-- Provided records follows --

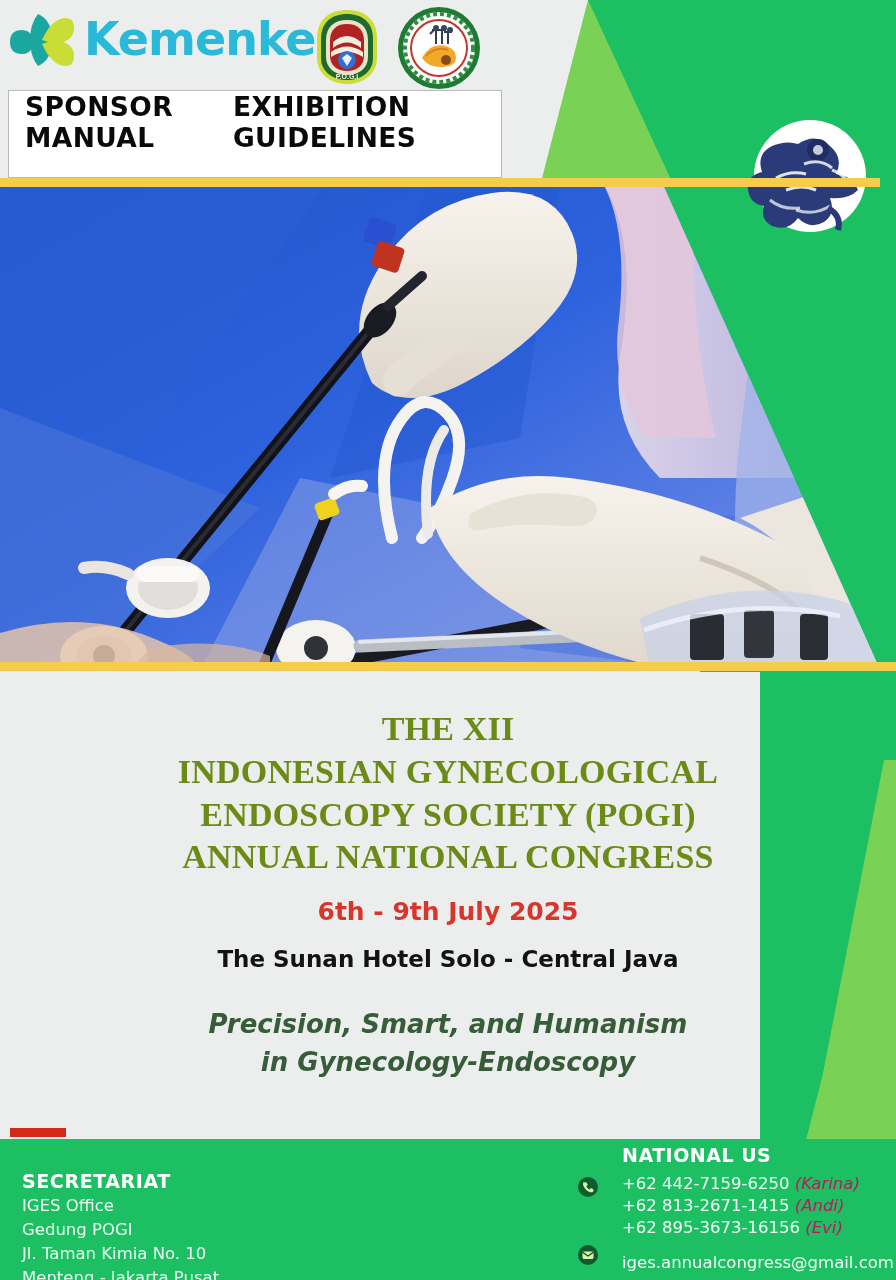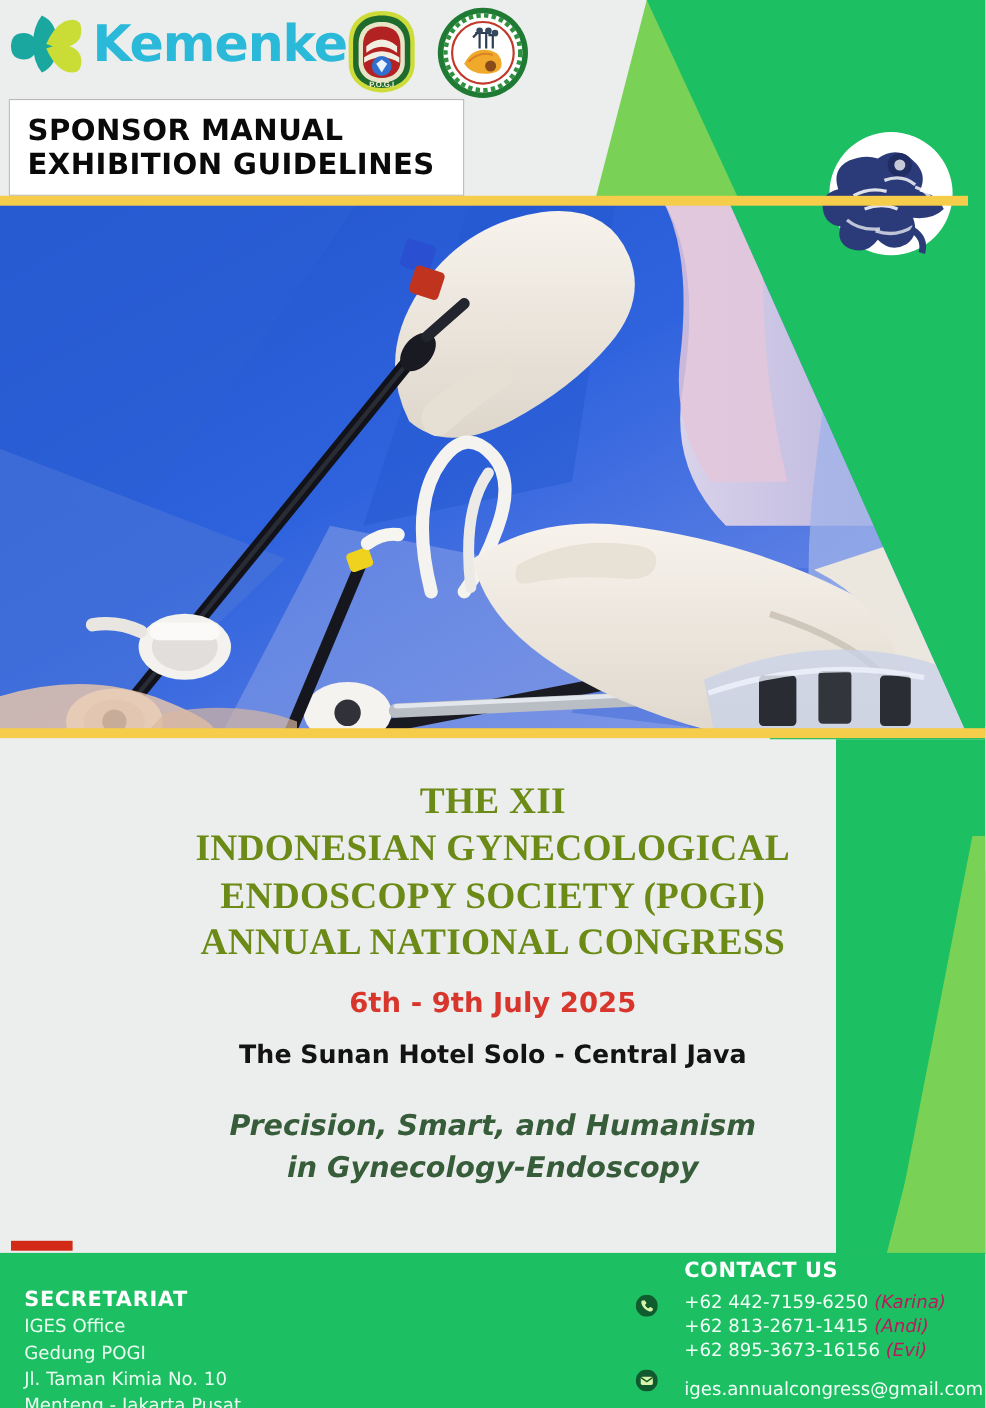--- a/index.html
+++ b/index.html
@@ -25,10 +25,10 @@
   .iges-logo{position:absolute;left:396px;top:6px;width:86px;height:84px;}
 
   .title-box{
-    position:absolute;left:8px;top:90px;width:414px;height:88px;
+    position:absolute;left:8px;top:90px;width:494px;height:88px;
     background:#ffffff;border:1px solid #b9b9b9;
     box-sizing:border-box;
-    display:flex;flex-direction:column;justify-content:center;
+    display:flex;flex-direction:row;justify-content:center;
     padding-left:16px;
   }
   .title-box .line{

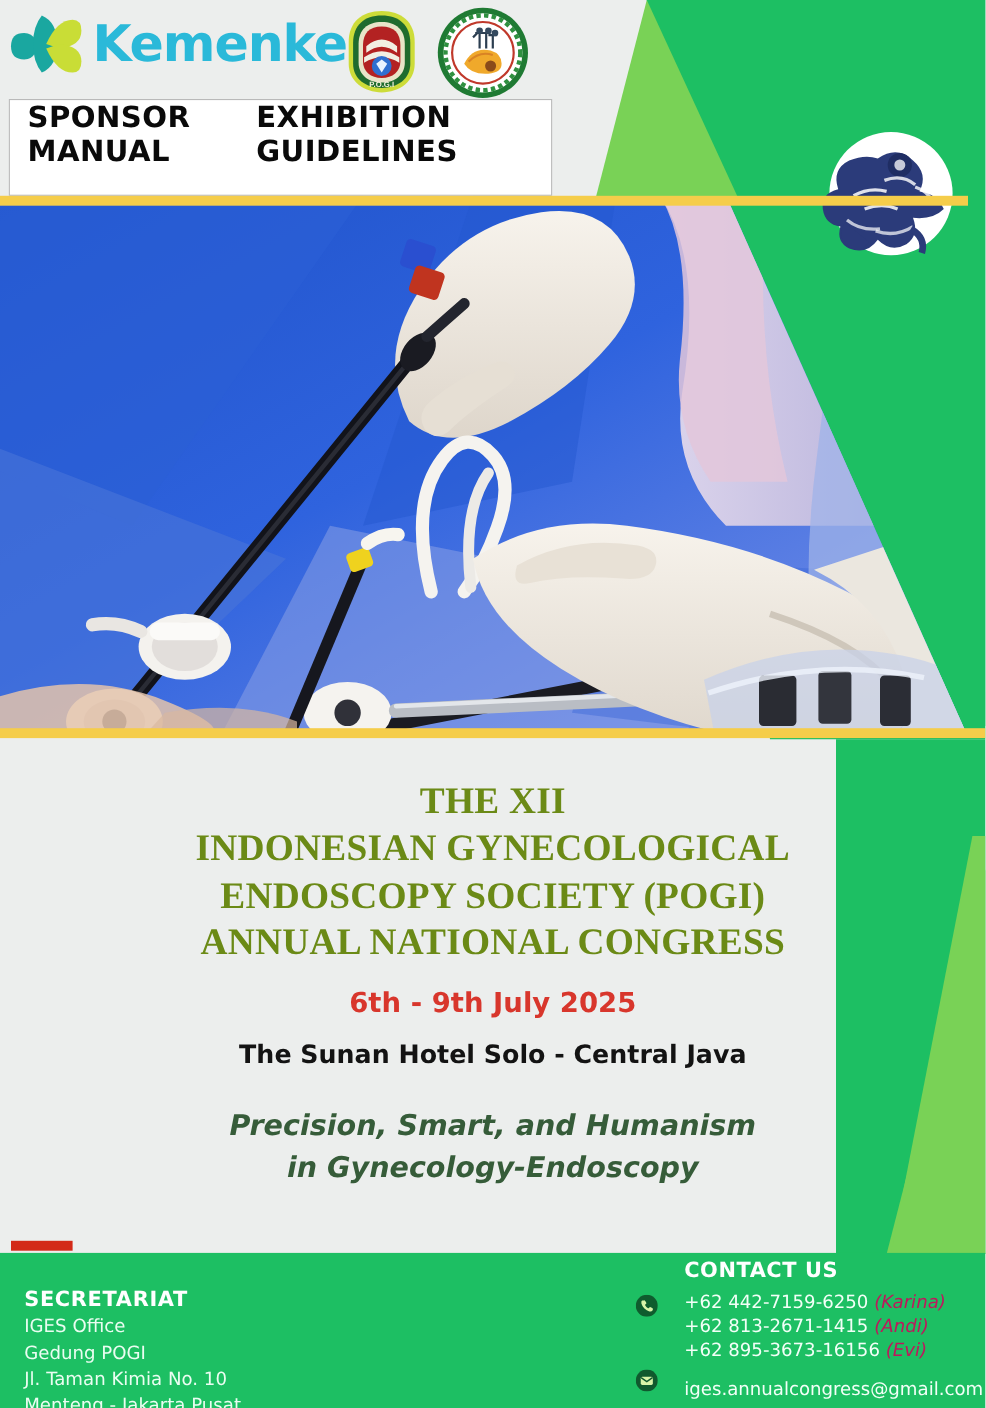--- a/index.html
+++ b/index.html
@@ -295,7 +295,7 @@
   </div>
 
   <div class="contact-block">
-    <div class="contact-head">CONTACT US</div>
+    <div class="contact-head">NATIONAL US</div>
     <div class="contact-rows">
       <svg class="phone-icon" viewBox="0 0 20 20">
         <circle cx="10" cy="10" r="10" fill="#0f5c2e"></circle>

-- Provided records concluded --

- **Your assignment**:
Please retype the data exactly. The pictures do not go in.

- **Task response**:
--- a/index.html
+++ b/index.html
@@ -25,10 +25,10 @@
   .iges-logo{position:absolute;left:396px;top:6px;width:86px;height:84px;}
 
   .title-box{
-    position:absolute;left:8px;top:90px;width:414px;height:88px;
+    position:absolute;left:8px;top:90px;width:494px;height:88px;
     background:#ffffff;border:1px solid #b9b9b9;
     box-sizing:border-box;
-    display:flex;flex-direction:column;justify-content:center;
+    display:flex;flex-direction:row;justify-content:center;
     padding-left:16px;
   }
   .title-box .line{

--- a/index.html
+++ b/index.html
@@ -295,7 +295,7 @@
   </div>
 
   <div class="contact-block">
-    <div class="contact-head">CONTACT US</div>
+    <div class="contact-head">NATIONAL US</div>
     <div class="contact-rows">
       <svg class="phone-icon" viewBox="0 0 20 20">
         <circle cx="10" cy="10" r="10" fill="#0f5c2e"></circle>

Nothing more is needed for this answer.